As medidas anunciadas pelo CMN têm duas vertentes. De um lado, permitem que a renegociação de dívidas de famílias e empresas que tiverem dificuldades durante o surto do coronavírus não impacte os provisionamentos dos bancos. De outro, faz um alívio temporário no requerimento de capital de Basileia 3 para incentivar a continuidade do crédito.
O CMN suspendeu por seis meses uma regra que diz que os bancos devem fazer provisões se renegociarem uma operação de crédito com atraso de mais de 90 dias ou se, nessa repactuação, concederem descontos devido à fragilidade da capacidade de pagamento do devedor ou das garantias.
Essa suspensão teve efeito quase que imediato. A Federação Brasileira de Bancos (Febraban) divulgou nota dizendo que os cinco maiores bancos do país estão abertos a atender pedidos de prorrogação, por 60 dias, de vencimentos de dívidas de pessoas físicas e pequenas empresas, limitados aos valores negociados.
A medida é muito importante, porque evita uma alta na inadimplência nos bancos, que mais adiante poderia levar a uma restrição mais severa de crédito, além de dar um alívio de caixa a pequenas empresas e famílias endividadas.
A outra medida anunciada pelo CMN reduz um dos adicionais de capital principal de Basileia – chamado de conservação – de 2,5% para 1,25% dos ativos ponderados pelo risco, pelo prazo de um ano. Depois, o percentual será recomposto gradualmente, até marco de 2022.
Esse adicional de capital foi criado por Basileia 3 depois da crise internacional de 2008 justamente com essa função: é um colchão de capital que os bancos acumulam nos momentos em que a economia cresce, para ser usado nos períodos de forte contração.
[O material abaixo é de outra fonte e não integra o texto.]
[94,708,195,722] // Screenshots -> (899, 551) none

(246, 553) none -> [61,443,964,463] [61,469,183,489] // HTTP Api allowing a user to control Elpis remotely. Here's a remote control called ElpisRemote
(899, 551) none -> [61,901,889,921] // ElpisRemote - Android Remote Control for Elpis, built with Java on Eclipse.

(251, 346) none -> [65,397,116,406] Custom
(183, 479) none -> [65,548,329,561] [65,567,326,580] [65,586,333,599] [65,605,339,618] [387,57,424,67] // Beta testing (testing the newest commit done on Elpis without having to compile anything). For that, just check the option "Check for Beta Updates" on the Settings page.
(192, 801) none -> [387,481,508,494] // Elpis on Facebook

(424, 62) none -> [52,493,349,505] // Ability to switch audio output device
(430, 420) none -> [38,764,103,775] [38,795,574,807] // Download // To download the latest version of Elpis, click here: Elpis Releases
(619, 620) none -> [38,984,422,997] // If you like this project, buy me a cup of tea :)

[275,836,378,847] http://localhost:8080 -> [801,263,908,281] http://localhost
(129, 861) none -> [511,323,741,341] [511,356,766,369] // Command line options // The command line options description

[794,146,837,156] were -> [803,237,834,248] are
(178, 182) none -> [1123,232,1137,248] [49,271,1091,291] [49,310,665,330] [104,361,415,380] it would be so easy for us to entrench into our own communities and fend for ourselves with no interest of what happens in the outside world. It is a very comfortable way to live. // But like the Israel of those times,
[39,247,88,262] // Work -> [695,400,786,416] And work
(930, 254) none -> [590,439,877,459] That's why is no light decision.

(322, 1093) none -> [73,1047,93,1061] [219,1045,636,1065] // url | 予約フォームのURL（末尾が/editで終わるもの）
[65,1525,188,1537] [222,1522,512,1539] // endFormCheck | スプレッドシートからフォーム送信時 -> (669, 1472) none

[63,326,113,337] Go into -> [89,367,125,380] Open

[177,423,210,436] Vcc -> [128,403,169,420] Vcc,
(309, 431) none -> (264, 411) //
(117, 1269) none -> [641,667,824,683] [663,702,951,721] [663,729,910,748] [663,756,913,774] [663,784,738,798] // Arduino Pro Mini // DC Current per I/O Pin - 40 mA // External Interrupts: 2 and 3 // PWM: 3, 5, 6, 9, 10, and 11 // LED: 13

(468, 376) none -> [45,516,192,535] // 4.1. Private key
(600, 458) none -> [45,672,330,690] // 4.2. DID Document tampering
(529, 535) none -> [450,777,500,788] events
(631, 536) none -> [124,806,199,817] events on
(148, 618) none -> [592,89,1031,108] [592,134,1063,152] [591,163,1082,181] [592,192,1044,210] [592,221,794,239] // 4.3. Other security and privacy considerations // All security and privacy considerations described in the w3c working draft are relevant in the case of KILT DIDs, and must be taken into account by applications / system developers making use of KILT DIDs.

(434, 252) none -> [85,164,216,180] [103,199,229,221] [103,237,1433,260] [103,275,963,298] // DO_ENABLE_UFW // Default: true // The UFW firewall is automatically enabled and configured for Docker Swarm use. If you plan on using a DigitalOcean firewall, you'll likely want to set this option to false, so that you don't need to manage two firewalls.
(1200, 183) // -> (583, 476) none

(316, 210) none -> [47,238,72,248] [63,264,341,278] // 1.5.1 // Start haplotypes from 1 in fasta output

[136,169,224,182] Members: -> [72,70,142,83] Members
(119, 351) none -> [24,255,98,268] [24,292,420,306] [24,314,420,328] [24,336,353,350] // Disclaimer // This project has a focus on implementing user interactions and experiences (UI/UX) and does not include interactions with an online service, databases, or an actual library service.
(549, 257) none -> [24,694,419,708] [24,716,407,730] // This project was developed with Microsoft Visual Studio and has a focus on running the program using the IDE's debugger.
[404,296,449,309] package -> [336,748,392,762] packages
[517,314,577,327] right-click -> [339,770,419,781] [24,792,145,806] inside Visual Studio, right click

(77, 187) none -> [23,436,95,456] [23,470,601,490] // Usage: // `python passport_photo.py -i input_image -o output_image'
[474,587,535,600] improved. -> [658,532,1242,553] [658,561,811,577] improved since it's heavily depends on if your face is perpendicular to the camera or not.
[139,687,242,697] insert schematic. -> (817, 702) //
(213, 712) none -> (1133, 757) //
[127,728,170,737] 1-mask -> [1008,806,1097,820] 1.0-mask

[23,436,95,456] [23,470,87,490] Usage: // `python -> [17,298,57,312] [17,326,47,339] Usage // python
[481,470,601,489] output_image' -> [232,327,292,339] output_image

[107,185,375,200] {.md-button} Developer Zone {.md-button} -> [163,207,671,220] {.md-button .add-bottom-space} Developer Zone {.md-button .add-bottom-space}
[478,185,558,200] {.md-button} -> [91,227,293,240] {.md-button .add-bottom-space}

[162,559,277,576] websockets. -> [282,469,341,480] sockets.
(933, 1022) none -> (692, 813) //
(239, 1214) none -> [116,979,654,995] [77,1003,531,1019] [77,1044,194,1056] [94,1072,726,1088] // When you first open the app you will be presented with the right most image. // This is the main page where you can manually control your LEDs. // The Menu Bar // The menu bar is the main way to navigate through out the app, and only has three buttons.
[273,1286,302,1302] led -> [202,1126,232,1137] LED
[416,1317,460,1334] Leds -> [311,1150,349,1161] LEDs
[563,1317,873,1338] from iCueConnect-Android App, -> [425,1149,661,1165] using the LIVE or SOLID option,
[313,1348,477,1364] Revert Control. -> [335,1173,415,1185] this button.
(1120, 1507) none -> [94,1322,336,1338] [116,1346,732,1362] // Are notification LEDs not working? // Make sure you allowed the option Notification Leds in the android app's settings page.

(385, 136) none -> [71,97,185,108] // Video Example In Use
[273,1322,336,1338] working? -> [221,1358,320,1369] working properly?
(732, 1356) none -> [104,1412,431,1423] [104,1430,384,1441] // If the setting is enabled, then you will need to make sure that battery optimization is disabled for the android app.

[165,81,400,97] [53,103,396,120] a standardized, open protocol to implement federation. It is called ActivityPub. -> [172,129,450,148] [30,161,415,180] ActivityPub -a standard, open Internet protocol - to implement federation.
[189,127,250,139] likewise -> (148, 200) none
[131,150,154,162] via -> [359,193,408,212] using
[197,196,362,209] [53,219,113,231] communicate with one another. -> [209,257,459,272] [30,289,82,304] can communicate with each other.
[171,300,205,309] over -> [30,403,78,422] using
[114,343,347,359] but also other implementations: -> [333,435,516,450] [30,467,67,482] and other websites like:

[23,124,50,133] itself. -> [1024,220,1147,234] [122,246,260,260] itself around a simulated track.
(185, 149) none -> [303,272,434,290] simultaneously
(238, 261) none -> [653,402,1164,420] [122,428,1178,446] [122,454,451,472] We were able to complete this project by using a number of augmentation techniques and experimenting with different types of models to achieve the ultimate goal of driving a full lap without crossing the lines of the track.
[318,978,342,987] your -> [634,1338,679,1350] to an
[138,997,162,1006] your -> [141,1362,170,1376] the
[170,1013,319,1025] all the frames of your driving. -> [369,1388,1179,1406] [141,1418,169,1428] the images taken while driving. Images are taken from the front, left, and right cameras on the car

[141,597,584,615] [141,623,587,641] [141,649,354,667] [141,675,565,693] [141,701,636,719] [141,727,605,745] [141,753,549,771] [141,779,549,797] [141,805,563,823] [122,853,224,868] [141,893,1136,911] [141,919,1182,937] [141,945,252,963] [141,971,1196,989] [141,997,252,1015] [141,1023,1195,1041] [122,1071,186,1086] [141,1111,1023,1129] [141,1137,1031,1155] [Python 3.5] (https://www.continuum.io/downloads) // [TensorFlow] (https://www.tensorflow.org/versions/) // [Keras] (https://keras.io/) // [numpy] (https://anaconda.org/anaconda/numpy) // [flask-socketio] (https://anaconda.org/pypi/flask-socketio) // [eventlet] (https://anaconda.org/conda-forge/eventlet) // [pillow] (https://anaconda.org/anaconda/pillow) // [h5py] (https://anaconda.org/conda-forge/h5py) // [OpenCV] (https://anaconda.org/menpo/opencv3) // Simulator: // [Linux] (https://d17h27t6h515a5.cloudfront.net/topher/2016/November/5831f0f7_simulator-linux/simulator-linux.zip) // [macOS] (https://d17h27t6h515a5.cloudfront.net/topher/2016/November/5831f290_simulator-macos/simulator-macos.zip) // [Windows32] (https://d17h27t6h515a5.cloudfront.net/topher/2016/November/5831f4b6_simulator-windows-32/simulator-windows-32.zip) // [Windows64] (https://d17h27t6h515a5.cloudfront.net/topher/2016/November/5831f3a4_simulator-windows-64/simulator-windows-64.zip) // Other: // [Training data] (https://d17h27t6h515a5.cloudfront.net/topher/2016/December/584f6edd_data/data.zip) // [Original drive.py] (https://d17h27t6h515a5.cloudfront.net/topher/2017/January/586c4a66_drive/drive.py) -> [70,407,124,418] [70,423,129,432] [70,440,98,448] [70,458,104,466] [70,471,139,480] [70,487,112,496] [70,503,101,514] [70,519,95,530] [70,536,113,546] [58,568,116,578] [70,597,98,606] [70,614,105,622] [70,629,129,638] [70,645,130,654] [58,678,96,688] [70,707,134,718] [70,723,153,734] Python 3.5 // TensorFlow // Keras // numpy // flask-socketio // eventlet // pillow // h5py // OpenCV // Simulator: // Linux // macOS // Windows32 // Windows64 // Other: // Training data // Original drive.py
Quando os bancos caem abaixo do nível mínimo do capital conservação, são obrigados a parar de distribuir dividendos e a suspender bônus para os seus executivos.
A mudança na regra abre uma margem adicional de R$ 637 bilhões para novas operações, mas a questão é se os bancos brasileiros vão, mesmo, precisar desse colchão. Hoje, em geral eles estão muito bem capitalizados. Para os grandes, a exigência é um capital principal básico (4,5%), mas o adicional e conservação (2,5%) e uma camada extra para o risco sistêmico (1%). No total, dá uma exigência de 8%. A regra do CMN dá uma folga de 1,25 ponto nessa exigência.
Dados do Banco Central referentes a setembro de 2019 mostram que, no geral, os grandes bancos estão com índices ao redor de 13%. A exceção é o Banco do Brasil, com um índice de 10,24%, mas mesmo assim com uma folga em relação ao requerimento mínimo.
A outra questão é se os bancos vão querer expandir crédito. Há um debate entre especialistas sobre o quanto essas regras de Basileia 3 tornam os bancos ainda mais cautelosos, procurando mostrar que têm níveis de capital acima dos mínimos legais nos períodos de estresse– o que reduz custos de captação e afeta positivamente os resultados.
Crises anteriores mostram que, na verdade, não é necessariamente a falta de capital ou liquidez que faz os bancos se retraírem durante períodos de estresse econômico (a não ser pelas instituições de menor porte), mas sim uma aversão a assumir riscos expandindo a carteira num período de mais incerteza. Como diz o ditado, você pode levar o cavalo até a beira do rio, mas não tem como obrigá-lo a beber água.
É por isso que, em períodos de crise no passado, os bancos públicos assumiram o protagonismo na oferta de crédito à economia, operando de forma anticíclica.